Dans le rayon pizzas, on propose des choses carrément ésotériques: pizza au macaroni? Pizza à la moutarde, smoked meat et cornichons? Au porc confit? Nous restons dans le classique tomates et fromage mozzarella, un choix qui nous rassure un peu. Du reste, la pâte est gonflée et savoureuse, avec juste assez de levain qui lui donne une pointe d'acidité, la garniture est bien cuite et étalée, avec un peu d'origan sur la sauce. Ça nous rappelle les pizzas faites à la maison, sans moule, et servie sur une feuille de papier sulfuré. Disons-le, elle est tout à fait délicieuse.

En finale, il n'y avait qu'une seule proposition (on nous dit qu'il y a habituellement des beignets frais, mais qu'il n'y en a plus ce soir-là), un petit pot de crème au chocolat coiffé d'une cuillère de crème fouettée. Bon. Un peu dense, riche, sucré, trop pour une finale, en fait. Ça nous colle la langue au palais et on en prend une seule cuillère. À la fin on se dit que chez Jane, il y a une cohérence entre la clientèle, la cuisine faussement indigente, mais soignée, la musique et même les tatous des serveurs: tout fonctionne à l'unisson comme un «Middle of the Road» revendiqué.

Restaurant Jane

1744, rue Notre-Dame O.

514-759-6498

On y retourne? Pas sûr.

Prix: Entrées à moins de 17$, pizzas autour de 20$, une grillade à 22$, des douceurs facturées allègrement, avec quelques verres, on arrive vite à 100$ mine de rien. Tout compris.

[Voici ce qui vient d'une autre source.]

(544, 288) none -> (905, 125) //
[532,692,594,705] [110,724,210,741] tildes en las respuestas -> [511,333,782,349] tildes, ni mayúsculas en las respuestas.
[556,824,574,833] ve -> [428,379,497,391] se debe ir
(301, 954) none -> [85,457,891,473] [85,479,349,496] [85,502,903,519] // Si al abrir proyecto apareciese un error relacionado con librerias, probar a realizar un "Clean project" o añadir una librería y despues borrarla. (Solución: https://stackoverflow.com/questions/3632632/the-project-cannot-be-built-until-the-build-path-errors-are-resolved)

Faune: Moins de 35 ans, très anglo délurée, et qui cherche à épater la galerie par ses effusions de cris et de rires.

Service: Malgré quelques hics, les serveurs qui ont une gueule de mannequin sont assez aimables et, s'ils manquent d'expérience, ils sont souriants. En revanche, l'accueil est comme une douche froide et en anglais uniquement.

Vin: Assez jolie carte avec des crus d'un peu partout. Mais très peu de choix au verre, trois rouges et trois blancs. Tous facturés plus de 12$!

Plus: Cuisine expressive, qui va de l'avant, originale avec ces traces d'anglophilie innocente qui laissent le produit parler. Sans maquillage, extrêmement simple, mais il y a du goût là-dedans.

Moins: On le répète, resto ultra-occupé, bruyant (on fait deux services les week-ends), presque à la limite du tolérable. Musique à fond la caisse de CCR et Led Zep'. Ceux qui cherchent la détente iront ailleurs!